Adam Zagoria covers basketball at all levels. He is the author of two books and an award-winning journalist whose articles have appeared in ESPN The Magazine, SLAM, Sheridan Hoops, Sports Illustrated, Basketball Times and in newspapers nationwide.
Knicks Getting Older, Much Older, in Effort to Win Now
This much is clear from the Knicks’ recent moves.
They are going for it.
And they are getting older, much older, in an effort to do so.
On Monday the Knicks reportedly acquired 38-year-old backup center Marcus Camby from the Houston Rockets for a plethora of assets.
And that move followed the acquisition of 39-year-old point guard Jason Kidd from the Dallas Mavericks.

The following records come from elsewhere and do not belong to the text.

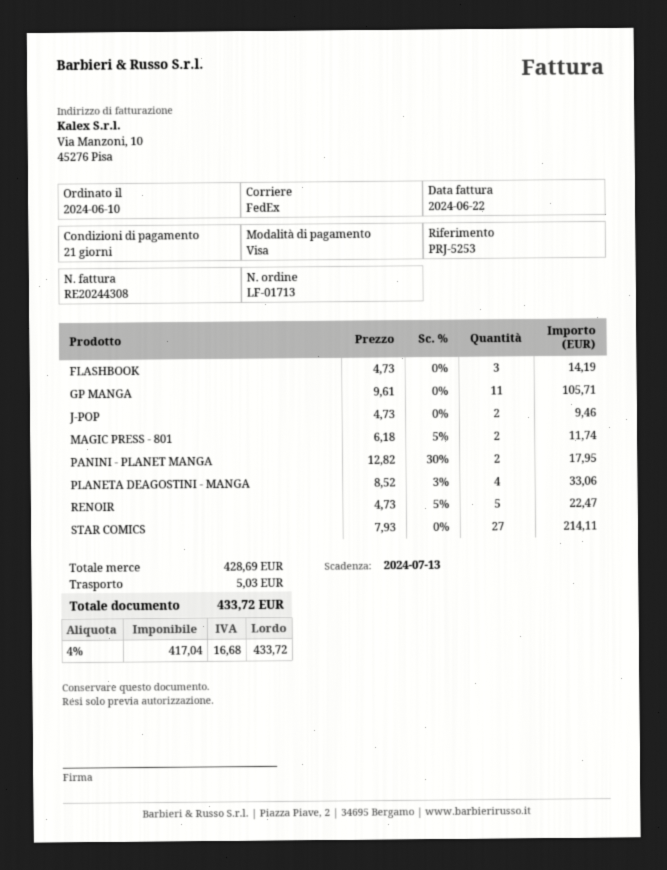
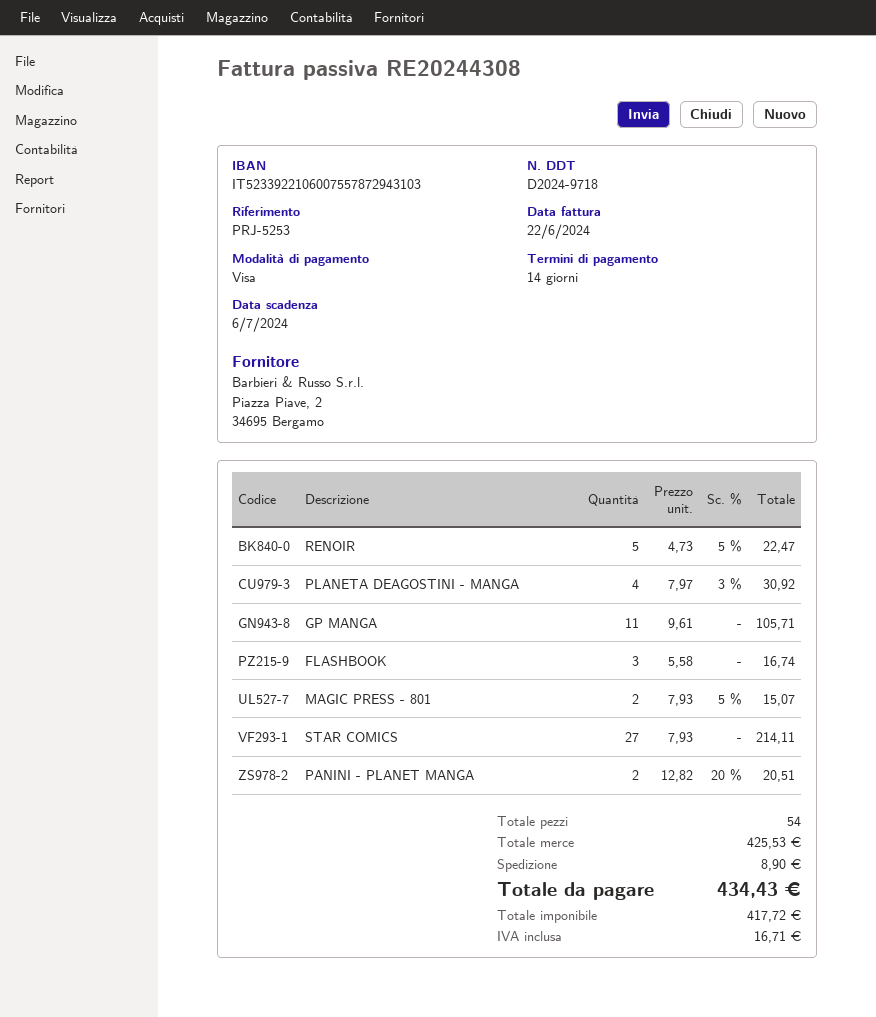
payment terms: 21 days -> 14 days
due date: 2024-07-13 -> 2024-07-06
FLASHBOOK: 3 x 4.73 = 14.19 -> 3 x 5.58 = 16.74
J-POP: 2 x 4.73 = 9.46 -> none
MAGIC PRESS - 801: 2 x 6.18 - 5% = 11.74 -> 2 x 7.93 - 5% = 15.07
PANINI - PLANET MANGA: 2 x 12.82 - 30% = 17.95 -> 2 x 12.82 - 20% = 20.51
PLANETA DEAGOSTINI - MANGA: 4 x 8.52 - 3% = 33.06 -> 4 x 7.97 - 3% = 30.92
subtotal: 428.69 -> 425.53
shipping: 5.03 -> 8.90
net: 417.04 -> 417.72
tax: 16.68 -> 16.71
total: 433.72 -> 434.43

Both will reportedly sign three-year deals once the moratorium ends July 11 and both could turn 40 — 40! — in Knicks uniforms.

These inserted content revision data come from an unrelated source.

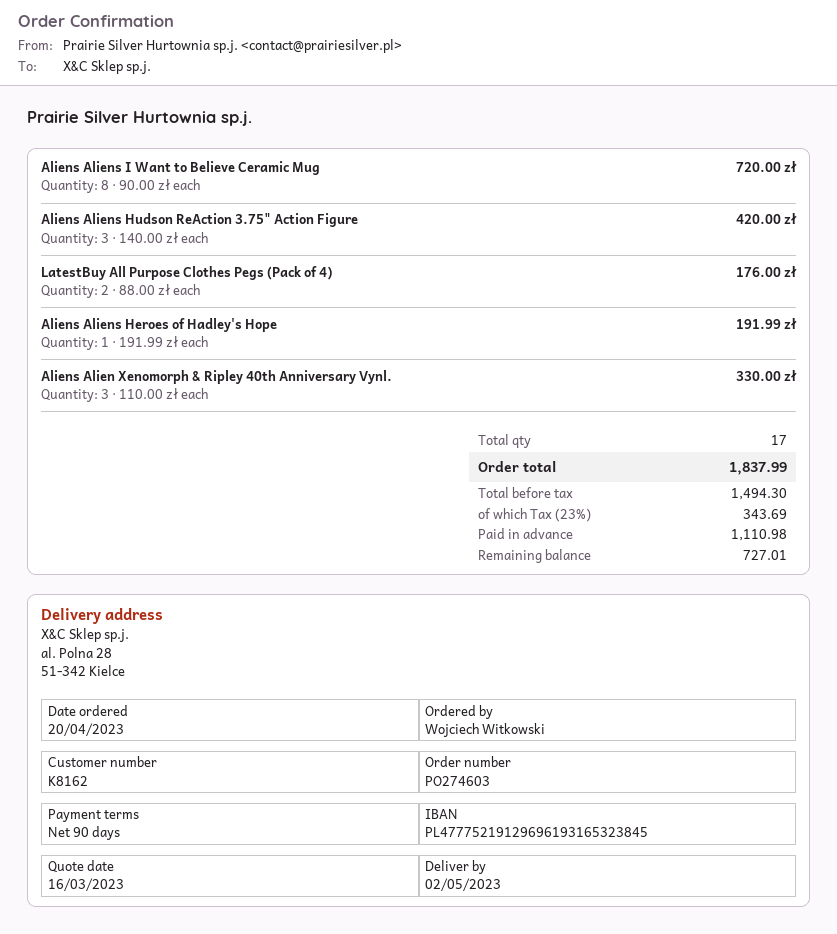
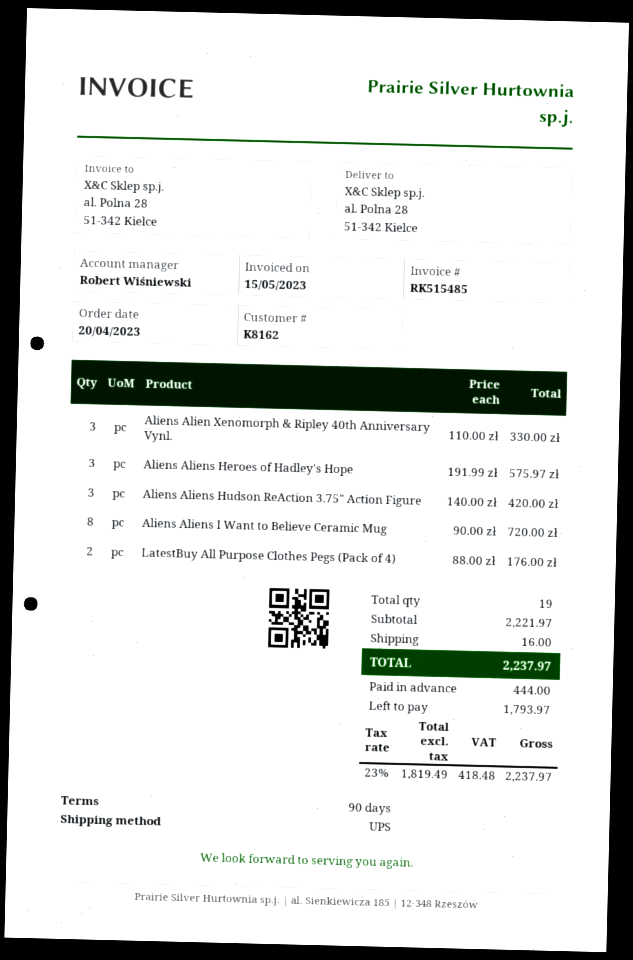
Aliens Aliens Heroes of Hadley's Hope: 1 x 191.99 = 191.99 -> 3 x 191.99 = 575.97
total quantity: 17 -> 19
shipping: none -> 16.00
net: 1494.30 -> 1819.49
tax: 23% = 343.69 -> 23% = 418.48
total: 1837.99 -> 2237.97
deposit: 1110.98 -> 444.00
balance: 727.01 -> 1793.97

Kidd will be 40 in March, and Camby turns 40 in March 2014.
“They feel like they got a window right now and they’re going for it,” agent Mark Bartelstein told SNY.tv of the Knicks.
“These are guys that played at a really high level last year. Age is overstated sometimes. Age becomes an issue when you see diminishing performance. Kidd played at a high level, Camby played at high level. They feel like they have a window now and they’re going for it.”

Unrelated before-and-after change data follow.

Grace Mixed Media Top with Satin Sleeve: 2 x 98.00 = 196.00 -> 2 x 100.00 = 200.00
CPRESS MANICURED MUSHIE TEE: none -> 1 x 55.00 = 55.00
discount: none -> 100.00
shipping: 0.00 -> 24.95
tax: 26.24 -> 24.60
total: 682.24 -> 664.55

“NY,” Tweeted Camby, who played four seasons with the Knicks from 1998-2002 and was the starting center on the 1999 NBA finalist team that lost to the San Antonio Spurs.
According to Yahoo! Sports, the Rockets will receive guard Toney Douglas, forward Josh Harrellson, center Jerome Jordan, second-round picks in 2014 and ’15 and cash used to pay Douglas’ salary from the Knicks. Camby will get a three-year, $13.2 million contract that contains a partial guarantee in the third season.
All told across various deals, the Knicks have now surrendered their 2013 second-round draft pick, their 2014 first- and second-round picks, their 2015 second-round pick and their 2016 second-round pick.
Ironically, the Knicks issued their 15-man summer league roster on Monday and 20 percent of the team — Douglas, Harrellson and Jordan — was dealt in the trade.
In separate deals reported Monday, the Knicks will re-sign sharp-shooting small forward Steve Novak for four years at $15 million and will bring back 26-year-old shooting guard J.R. Smith for $2.8 million in the first season with a player option for the second. Smith could be the team’s starting shooting guard if the Knicks don’t match the Toronto Raptors’ $19-million offer sheet for Landry Fields.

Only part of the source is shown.